■ **PROBLEM DETAILS**:
Reproduce the full listing without a single change.

■ **TASK MATERIAL**:
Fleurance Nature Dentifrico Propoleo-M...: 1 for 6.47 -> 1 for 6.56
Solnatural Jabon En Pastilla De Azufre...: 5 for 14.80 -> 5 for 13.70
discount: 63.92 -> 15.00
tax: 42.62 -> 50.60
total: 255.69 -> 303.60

■ **REPLY**:
Fleurance Nature Dentifrico Propoleo-M...: 1 for 6.47 -> 1 for 6.56
Solnatural Jabon En Pastilla De Azufre...: 5 for 14.80 -> 5 for 13.70
discount: 63.92 -> 15.00
tax: 42.62 -> 50.60
total: 255.69 -> 303.60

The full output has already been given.